Wilfrid Sheed
English-born American novelist and essayist.
As you approach the presidency, no one seems worthy of it, since it wasn't designed for a human in the first place.
How does one make a movie about decadence these days? Now that we're allowed to do it, it's too late.
Of course, history is only a muddle of facts and a fuddle of professors, and anyone who thinks it is one clear voice saying "Arise, sir Knight" deserves a life sentence in Camelot.
Unnecessary customs live a brutally short life in America.
As things now stand, the office is a slightly meaner battleground than the home. Male bosses seem to dominate their women underlings as they would never dominate their wives.
What he feared most was the blind spot between us and the future, the space between identities where we could get lost forever.
It is a fallacy to think that carping is the strongest form of criticism: the important work begins after the artist's mistakes have been pointed out, and the reviewer can't put it off indefinitely with sneers, although some neophytes might be tempted to try: "When in doubt, stick out your tongue" is a safe rule that never cost one any readers. But there's nothing strong about it, and it has nothing to do with the real business of criticism, which is to do justice to the best work of one's time, so that nothing gets lost.
The rational man may talk a good game about suicide, but reason must give way to obsession and finally squalor before he can actually do it.
Childhood lays itself out, like a novel, he suggests, complete with central observer, fixed characters, and linear plot. Later, life disperses itself into anecdotes. At twenty-one, it no longer strictly matters whether the author went first to Ireland and then to Spain, or Spain first. And after thirty, he could stitch the pages in backward for all we care.
The one kind of society that the Church cannot adjust to is no society at all, i.e., a setup where community has become so fragmented that a communal religion is a fiction, sustained only by talk and make-news items in the press and television.

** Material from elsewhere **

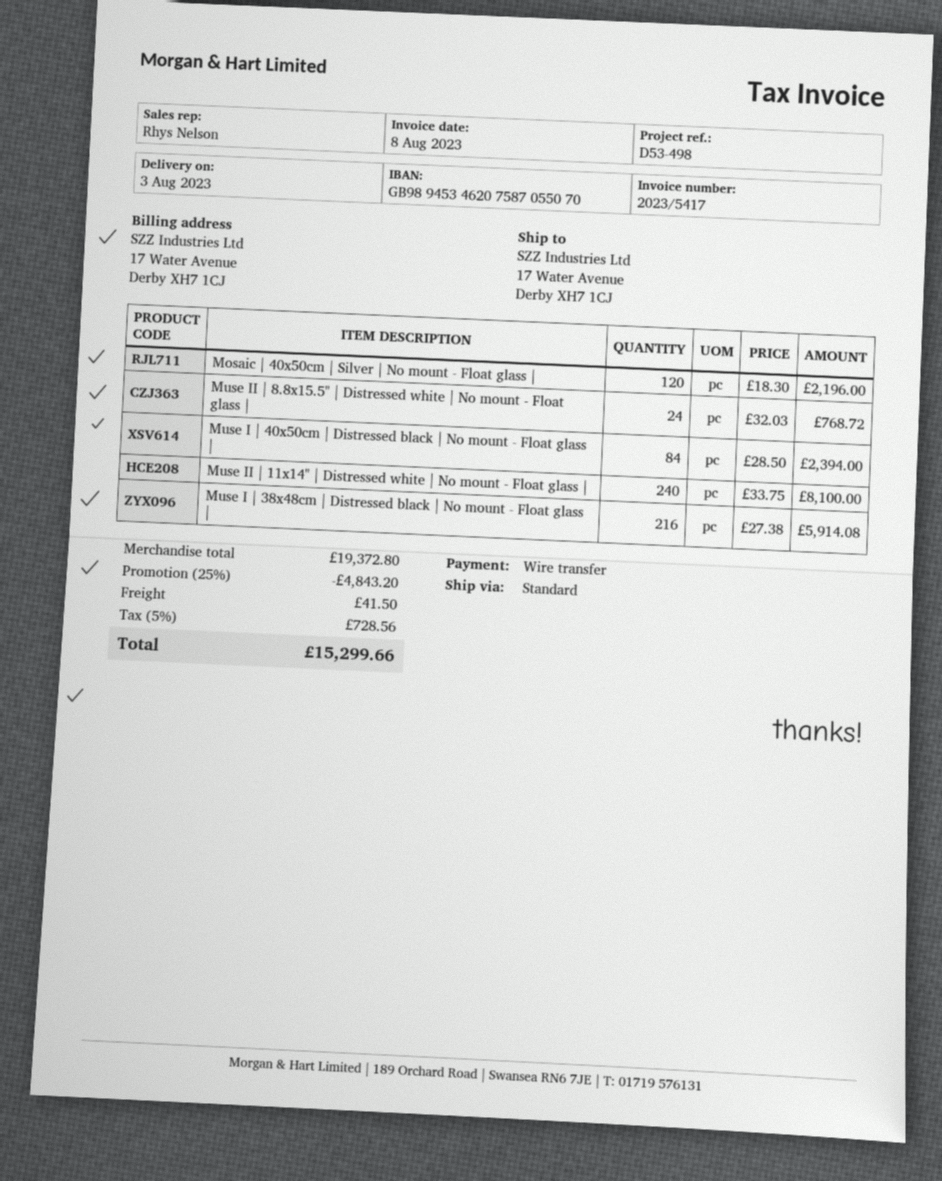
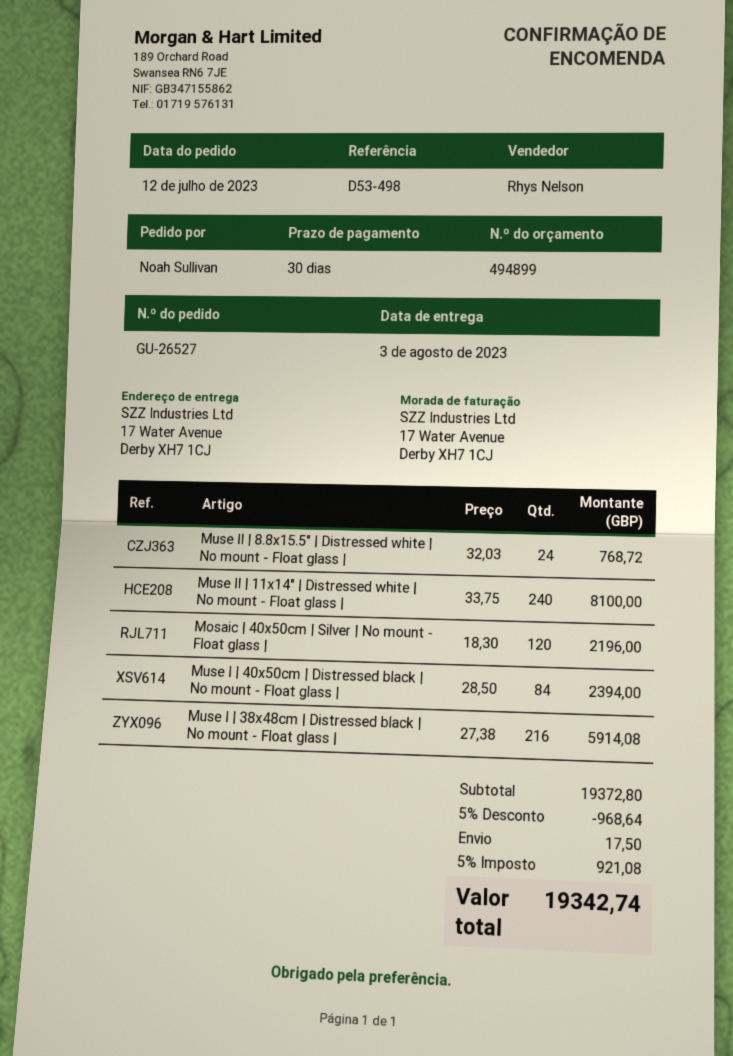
discount: 25% = 4843.20 -> 5% = 968.64
shipping: 41.50 -> 17.50
tax: 5% = 728.56 -> 5% = 921.08
total: 15299.66 -> 19342.74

Unlike most wars, which make rotten fiction in themselves — all plot and no characters, or made-up characters — Vietnam seems to be the perfect mix: the characters make the war, and the war unmakes the characters. The gods, fates, furies had a relatively small hand in it. The mess was man-made, a synthetic, by think tank out of briefing session.
The odds on any intelligent person having an unhappy childhood are better than fair, and the odds on a sad ending are practically off the board.
Saloons provide moments of genuine ecstasy — but only if your soul is at peace and the rest of your life bears contemplating. Otherwise, they are palaces of misery.
Chicago 1968 taught one how close any civilized country is to berserkness at all times; also how terrorism, even silly terrorism, strengthens the cops more than anyone. Yet already this European-style history lesson has been watered down by consensus into something crazy we did in the sixties, just as we "did" McCarthyism in the fifties. As if a nation changes its nature completely every ten years; as if social forces were as evanescent as hula hoops or skateboards, instead of as remorseless as glaciers.
People talk about talent as though it were some neutral substance that can be applied to anything. But talent is narrow and only functions with a very few subjects, which it is up to the writer to find.
In modern American style, his job, not his past, defined him.
This country is merciless to good small talents. A writer who doesn't take chances and swing for the fences (whether or not he has a prayer of reaching them) is less than a man.
The best comedy is always heartless, an alternative to rational emotion.
He was truly after an art in which the creator could be as intelligent as he liked, but in which intelligence must be transmuted entirely into form, so that no lumps of thinking are left showing.
Both of them were artists with highly developed personas, and hence unreliable witnesses to their own pasts.